Canadian wholesale shipments for the first three quarters of the year increased by 66.2% to 51,650 units, according to the Canadian government agency Statistics Canada.
”We aren’t where we were in ’07 and ’08, but we definitely are on the right track,” said Eleonore Hamm, president of the Recreation Vehicle Dealers Association of Canada (RVDA Canada). ”The Canadian economy is getting better all around.”
Retail sales in the U.S. in 2010, meanwhile, were up 7.8%, a smaller percentage than in Canada but that increase represented a much larger volume — 156,537 total units.
Behind Canada’s good fortune: To put it simply, the global recession has taken less of a bit of America’s northern neighbor.
”The Canadian market is growing at a much more rapid pace than the U.S. market,” said Tom Walworth, president of Statistical Surveys, Inc., the Grand Rapids, Mich., company that monitors North American retail sales. ”And on the motorized side, the Canadian market is much smaller internally. The trailer market is four times larger than the motorized market but motorized sales are growing faster. Things are going pretty well up there.”
Hamm noted that the recession didn’t hit Canada until fully six months after its effect was being been in the U.S. ”Our dealers had time to see what was happening in the U.S. and adjust what they were doing,” she said.
Canadian retail RV sales also have benefited from the Canadian and U.S. dollars being closer to par than they were earlier in the decade, which makes units sold in Canada less expensive for the consumer.
”RV prices have come down just because of the dollar,” Hamm said. ”Most of the RVs sold in Canada are imported from the U.S., and the product you would have bought a year or two ago is actually cheaper right now.”

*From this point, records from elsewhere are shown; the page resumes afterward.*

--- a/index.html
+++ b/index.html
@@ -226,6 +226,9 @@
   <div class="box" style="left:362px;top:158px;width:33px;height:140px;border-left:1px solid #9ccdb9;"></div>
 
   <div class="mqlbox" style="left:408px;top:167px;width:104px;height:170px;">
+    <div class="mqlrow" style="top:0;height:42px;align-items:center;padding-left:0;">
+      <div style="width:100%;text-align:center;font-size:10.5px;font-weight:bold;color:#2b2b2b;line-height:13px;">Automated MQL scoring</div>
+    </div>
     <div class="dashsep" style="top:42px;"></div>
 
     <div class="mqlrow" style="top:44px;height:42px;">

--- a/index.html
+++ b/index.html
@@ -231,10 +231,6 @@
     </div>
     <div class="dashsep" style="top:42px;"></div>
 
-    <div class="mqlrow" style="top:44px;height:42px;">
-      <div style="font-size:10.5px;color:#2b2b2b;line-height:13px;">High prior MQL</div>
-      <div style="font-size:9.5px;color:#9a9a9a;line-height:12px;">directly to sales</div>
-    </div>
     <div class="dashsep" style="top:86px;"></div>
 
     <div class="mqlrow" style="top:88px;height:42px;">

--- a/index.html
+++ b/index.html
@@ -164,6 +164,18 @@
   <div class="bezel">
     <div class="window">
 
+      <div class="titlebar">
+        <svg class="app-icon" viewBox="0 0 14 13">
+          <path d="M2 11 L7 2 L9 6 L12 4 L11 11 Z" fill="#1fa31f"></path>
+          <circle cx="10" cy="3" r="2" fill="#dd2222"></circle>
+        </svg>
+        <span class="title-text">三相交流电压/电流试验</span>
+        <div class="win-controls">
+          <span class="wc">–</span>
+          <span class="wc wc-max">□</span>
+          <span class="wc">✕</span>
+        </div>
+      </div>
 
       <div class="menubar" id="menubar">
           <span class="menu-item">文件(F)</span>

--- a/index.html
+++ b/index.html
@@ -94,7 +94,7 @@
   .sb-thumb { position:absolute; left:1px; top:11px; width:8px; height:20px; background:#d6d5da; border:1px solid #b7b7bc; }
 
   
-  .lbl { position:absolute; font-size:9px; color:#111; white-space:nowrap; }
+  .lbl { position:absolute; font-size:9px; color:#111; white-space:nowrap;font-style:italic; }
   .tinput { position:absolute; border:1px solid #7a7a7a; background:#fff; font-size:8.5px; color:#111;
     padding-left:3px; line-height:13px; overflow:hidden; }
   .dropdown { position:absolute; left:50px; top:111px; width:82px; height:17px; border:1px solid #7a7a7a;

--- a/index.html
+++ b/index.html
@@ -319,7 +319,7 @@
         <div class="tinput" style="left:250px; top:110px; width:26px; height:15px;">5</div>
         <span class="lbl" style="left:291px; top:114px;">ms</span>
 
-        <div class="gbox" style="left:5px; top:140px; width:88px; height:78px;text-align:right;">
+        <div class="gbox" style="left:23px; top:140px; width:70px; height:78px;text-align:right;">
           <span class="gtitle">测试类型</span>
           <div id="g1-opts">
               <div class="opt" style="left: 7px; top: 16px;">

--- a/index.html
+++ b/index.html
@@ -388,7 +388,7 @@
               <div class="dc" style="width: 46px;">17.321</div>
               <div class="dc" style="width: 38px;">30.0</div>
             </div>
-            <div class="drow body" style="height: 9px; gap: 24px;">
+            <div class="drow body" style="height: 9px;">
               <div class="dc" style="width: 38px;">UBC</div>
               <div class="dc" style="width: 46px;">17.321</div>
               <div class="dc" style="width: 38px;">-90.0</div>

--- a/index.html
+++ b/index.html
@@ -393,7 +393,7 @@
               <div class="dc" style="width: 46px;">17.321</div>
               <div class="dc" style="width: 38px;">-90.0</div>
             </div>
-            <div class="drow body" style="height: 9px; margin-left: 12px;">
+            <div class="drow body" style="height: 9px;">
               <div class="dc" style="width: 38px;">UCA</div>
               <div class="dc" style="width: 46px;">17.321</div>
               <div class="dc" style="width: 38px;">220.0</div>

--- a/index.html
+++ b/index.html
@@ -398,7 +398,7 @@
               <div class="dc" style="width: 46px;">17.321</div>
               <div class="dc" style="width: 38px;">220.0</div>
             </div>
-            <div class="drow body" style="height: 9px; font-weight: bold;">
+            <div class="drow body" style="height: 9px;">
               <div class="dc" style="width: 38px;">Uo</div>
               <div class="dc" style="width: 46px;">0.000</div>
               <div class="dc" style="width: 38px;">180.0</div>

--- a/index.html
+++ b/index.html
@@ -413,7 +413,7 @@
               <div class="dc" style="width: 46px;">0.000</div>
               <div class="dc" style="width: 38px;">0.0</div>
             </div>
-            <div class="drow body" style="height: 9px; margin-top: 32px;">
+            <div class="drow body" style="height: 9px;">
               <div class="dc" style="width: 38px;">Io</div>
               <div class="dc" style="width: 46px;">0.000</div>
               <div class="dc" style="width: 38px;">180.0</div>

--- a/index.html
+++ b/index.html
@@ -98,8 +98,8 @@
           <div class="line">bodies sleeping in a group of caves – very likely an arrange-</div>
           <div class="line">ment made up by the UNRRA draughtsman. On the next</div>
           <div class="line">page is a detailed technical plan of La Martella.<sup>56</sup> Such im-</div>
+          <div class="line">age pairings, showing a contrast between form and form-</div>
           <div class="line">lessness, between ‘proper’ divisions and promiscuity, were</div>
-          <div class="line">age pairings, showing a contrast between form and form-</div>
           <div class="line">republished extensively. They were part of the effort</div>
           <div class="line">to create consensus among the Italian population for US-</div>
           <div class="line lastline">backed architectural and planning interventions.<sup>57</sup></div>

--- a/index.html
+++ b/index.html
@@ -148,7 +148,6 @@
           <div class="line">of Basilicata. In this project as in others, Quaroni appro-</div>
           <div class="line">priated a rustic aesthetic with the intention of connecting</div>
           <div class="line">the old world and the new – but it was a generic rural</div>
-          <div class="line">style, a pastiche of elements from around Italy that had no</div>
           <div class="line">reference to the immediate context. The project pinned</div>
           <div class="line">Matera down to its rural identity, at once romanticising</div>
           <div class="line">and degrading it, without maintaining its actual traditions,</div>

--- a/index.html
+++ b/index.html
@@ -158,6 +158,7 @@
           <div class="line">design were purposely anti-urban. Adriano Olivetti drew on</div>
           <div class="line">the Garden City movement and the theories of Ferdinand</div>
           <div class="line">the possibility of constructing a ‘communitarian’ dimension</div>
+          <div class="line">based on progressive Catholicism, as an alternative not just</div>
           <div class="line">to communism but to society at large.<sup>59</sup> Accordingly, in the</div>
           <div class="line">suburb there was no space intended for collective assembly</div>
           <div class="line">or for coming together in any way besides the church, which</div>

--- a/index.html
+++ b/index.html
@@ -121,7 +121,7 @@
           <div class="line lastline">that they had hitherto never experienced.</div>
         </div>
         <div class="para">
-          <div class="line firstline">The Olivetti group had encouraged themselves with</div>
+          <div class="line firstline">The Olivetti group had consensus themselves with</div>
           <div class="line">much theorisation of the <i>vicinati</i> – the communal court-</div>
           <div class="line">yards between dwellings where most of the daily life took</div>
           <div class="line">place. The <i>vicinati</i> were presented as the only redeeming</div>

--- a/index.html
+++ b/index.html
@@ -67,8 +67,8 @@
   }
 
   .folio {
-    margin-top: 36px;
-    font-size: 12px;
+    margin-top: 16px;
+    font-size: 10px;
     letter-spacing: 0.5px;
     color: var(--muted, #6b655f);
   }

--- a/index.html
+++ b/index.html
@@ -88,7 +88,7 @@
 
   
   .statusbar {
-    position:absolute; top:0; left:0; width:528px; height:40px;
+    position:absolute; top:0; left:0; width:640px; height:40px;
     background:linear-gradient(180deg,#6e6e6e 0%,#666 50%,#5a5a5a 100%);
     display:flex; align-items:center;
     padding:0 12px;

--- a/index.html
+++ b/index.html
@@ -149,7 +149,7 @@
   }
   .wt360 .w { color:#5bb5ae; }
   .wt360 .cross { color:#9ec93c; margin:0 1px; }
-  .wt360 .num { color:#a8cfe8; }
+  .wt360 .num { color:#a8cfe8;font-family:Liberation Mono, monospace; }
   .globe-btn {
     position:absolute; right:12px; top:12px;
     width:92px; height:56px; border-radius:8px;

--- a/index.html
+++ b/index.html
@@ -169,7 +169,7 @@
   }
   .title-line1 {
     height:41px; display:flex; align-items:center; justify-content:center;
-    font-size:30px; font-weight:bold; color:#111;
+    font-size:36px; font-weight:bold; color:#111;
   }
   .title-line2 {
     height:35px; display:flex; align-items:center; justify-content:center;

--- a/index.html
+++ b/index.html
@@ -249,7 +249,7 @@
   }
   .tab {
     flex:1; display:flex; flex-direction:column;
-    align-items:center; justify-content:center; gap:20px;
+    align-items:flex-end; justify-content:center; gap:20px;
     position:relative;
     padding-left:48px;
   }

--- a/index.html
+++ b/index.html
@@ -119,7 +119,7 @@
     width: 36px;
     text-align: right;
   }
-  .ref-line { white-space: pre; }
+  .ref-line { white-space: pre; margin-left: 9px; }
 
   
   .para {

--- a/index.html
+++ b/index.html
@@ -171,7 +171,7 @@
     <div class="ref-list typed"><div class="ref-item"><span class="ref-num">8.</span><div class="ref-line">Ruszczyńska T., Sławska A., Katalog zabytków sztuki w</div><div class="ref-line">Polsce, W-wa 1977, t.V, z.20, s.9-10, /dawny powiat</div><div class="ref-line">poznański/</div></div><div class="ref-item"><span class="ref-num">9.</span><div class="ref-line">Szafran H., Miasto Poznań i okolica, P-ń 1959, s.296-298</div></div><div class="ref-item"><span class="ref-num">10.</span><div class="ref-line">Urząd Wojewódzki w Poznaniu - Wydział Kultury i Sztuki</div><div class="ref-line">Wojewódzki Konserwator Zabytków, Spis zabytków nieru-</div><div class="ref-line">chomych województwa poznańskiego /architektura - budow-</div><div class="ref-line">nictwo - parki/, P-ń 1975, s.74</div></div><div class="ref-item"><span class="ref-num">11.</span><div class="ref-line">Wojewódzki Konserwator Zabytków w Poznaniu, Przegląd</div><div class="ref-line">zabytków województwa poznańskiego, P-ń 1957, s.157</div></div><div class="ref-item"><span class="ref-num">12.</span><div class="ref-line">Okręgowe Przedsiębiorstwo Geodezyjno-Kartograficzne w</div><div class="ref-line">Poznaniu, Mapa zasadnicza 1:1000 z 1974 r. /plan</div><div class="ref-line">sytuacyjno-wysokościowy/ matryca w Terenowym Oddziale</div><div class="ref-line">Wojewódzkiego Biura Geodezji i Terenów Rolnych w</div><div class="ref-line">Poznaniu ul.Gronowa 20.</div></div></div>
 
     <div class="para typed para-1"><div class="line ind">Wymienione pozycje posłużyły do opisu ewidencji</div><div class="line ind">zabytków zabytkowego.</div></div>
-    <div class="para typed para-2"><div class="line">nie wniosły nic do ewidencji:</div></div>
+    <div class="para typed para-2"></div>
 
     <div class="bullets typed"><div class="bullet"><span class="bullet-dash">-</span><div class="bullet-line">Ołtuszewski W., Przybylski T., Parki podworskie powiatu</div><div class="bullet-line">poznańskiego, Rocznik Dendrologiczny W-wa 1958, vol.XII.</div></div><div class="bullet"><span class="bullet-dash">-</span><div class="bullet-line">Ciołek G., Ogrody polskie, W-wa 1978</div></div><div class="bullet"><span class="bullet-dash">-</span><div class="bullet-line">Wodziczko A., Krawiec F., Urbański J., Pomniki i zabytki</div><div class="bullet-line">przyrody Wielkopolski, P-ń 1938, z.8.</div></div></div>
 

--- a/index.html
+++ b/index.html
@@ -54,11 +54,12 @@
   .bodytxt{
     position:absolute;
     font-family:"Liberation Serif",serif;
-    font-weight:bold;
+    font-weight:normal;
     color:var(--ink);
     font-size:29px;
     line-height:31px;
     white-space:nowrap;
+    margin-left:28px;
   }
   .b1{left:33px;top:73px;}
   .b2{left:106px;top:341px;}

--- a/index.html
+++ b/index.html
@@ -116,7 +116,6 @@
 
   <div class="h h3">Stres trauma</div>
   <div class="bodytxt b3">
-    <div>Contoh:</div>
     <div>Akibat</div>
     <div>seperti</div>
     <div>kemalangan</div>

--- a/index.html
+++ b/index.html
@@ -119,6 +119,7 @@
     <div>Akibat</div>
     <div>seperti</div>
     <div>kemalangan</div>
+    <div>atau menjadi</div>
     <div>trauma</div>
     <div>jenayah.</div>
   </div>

Hamm said lower pricing due to the dollars’ parity has a double edge. ”It helps dealers bringing in product,” she said. ”But people still shop the Internet for cheaper products in the U.S.”
That, she maintained, can be a fool’s choice.
”Often, they don’t factor in freight costs and taxes at the border. Is it cheaper? The initial price might be, but when they factor in everything else, ultimately the answer is ‘no.”’
Cross-border competition from Internet-savvy RV dealers also has driven down prices for the Canadian buyer.
”Our guys know they are competing with the Internet, so their pricing and margins have been a lot smaller than they have been in the past,” said Dan Merkowsky, executive vice president of the RV Dealers Association of Alberta (RVDA Alberta).
The trend toward smaller towables seen in the U.S. also is obvious in Canada. ”Dealers sold a lot more pull trailers vs. fifth-wheels,” Merkowsky said.
In fact, more than three times the travel trailers were sold in Canada than fifth-wheels — through November, 26,201 versus 8,322, respectively.
Larry Boyd, executive vice president of the Canadian Recreation Vehicle Association (CRVA) who produces six RV shows in Canada, said there is an influx of younger buyers as the economy recovers.
”We saw way more younger families at our shows,” Boyd said. ”There’s no statistical data. It’s just that I see what I see. Young families are really starting to get into the lifestyle.”
”It’s not a surprise,” said Angele Lapointe, a spokesman for Go RVing Canada. ”People are trying to find ways to keep on traveling, but on a budget. RVing is a great way for families to spend time together without having to spend money on hotels and restaurants and the like. With RVs, families have more control over their travel.”